BEGIN
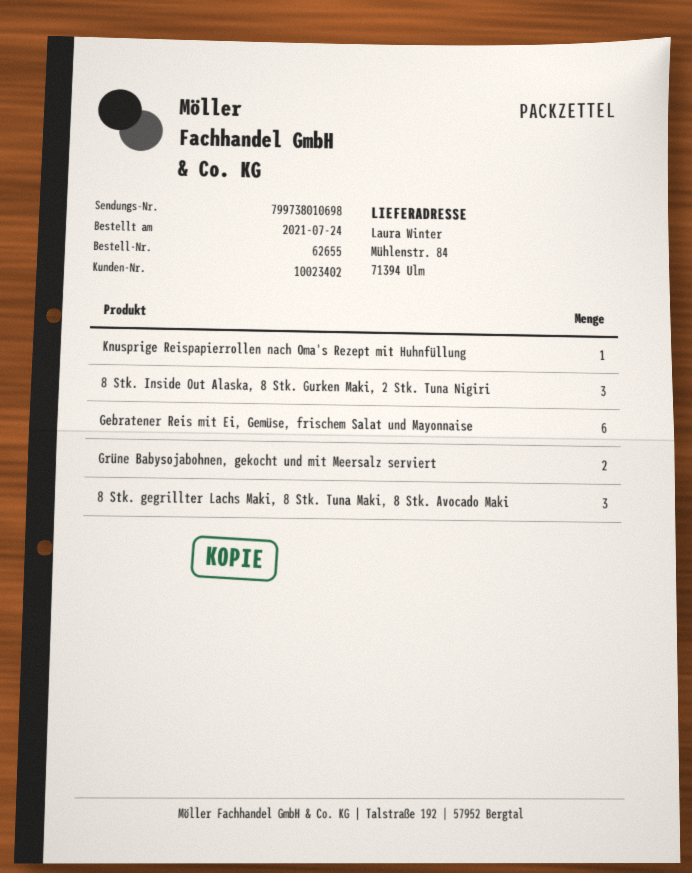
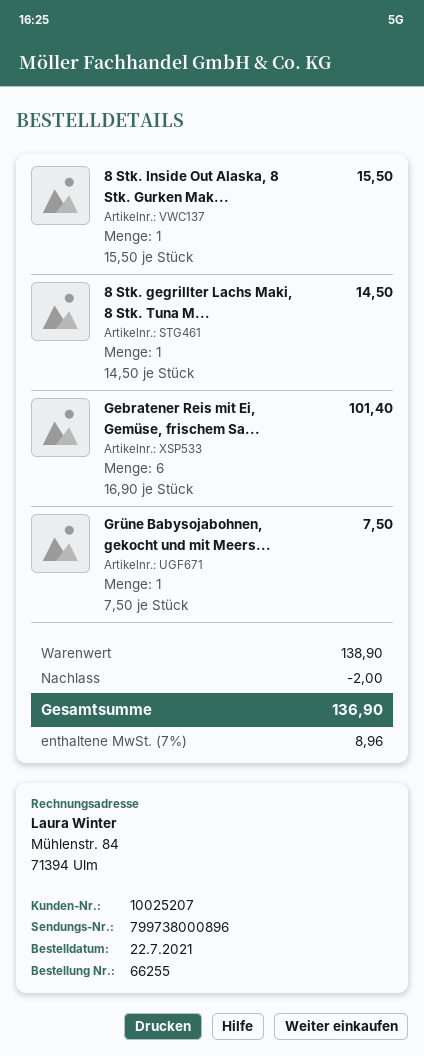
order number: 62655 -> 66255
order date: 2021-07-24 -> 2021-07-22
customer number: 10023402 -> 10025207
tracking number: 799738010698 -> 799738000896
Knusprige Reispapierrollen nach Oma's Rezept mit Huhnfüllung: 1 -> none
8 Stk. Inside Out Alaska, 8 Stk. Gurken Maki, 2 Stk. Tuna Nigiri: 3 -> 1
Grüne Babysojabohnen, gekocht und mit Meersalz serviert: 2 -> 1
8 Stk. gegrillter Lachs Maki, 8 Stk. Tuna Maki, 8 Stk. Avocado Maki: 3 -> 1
END
For this exercise, copy the entries above exactly and skip any picture.

order number: 62655 -> 66255
order date: 2021-07-24 -> 2021-07-22
customer number: 10023402 -> 10025207
tracking number: 799738010698 -> 799738000896
Knusprige Reispapierrollen nach Oma's Rezept mit Huhnfüllung: 1 -> none
8 Stk. Inside Out Alaska, 8 Stk. Gurken Maki, 2 Stk. Tuna Nigiri: 3 -> 1
Grüne Babysojabohnen, gekocht und mit Meersalz serviert: 2 -> 1
8 Stk. gegrillter Lachs Maki, 8 Stk. Tuna Maki, 8 Stk. Avocado Maki: 3 -> 1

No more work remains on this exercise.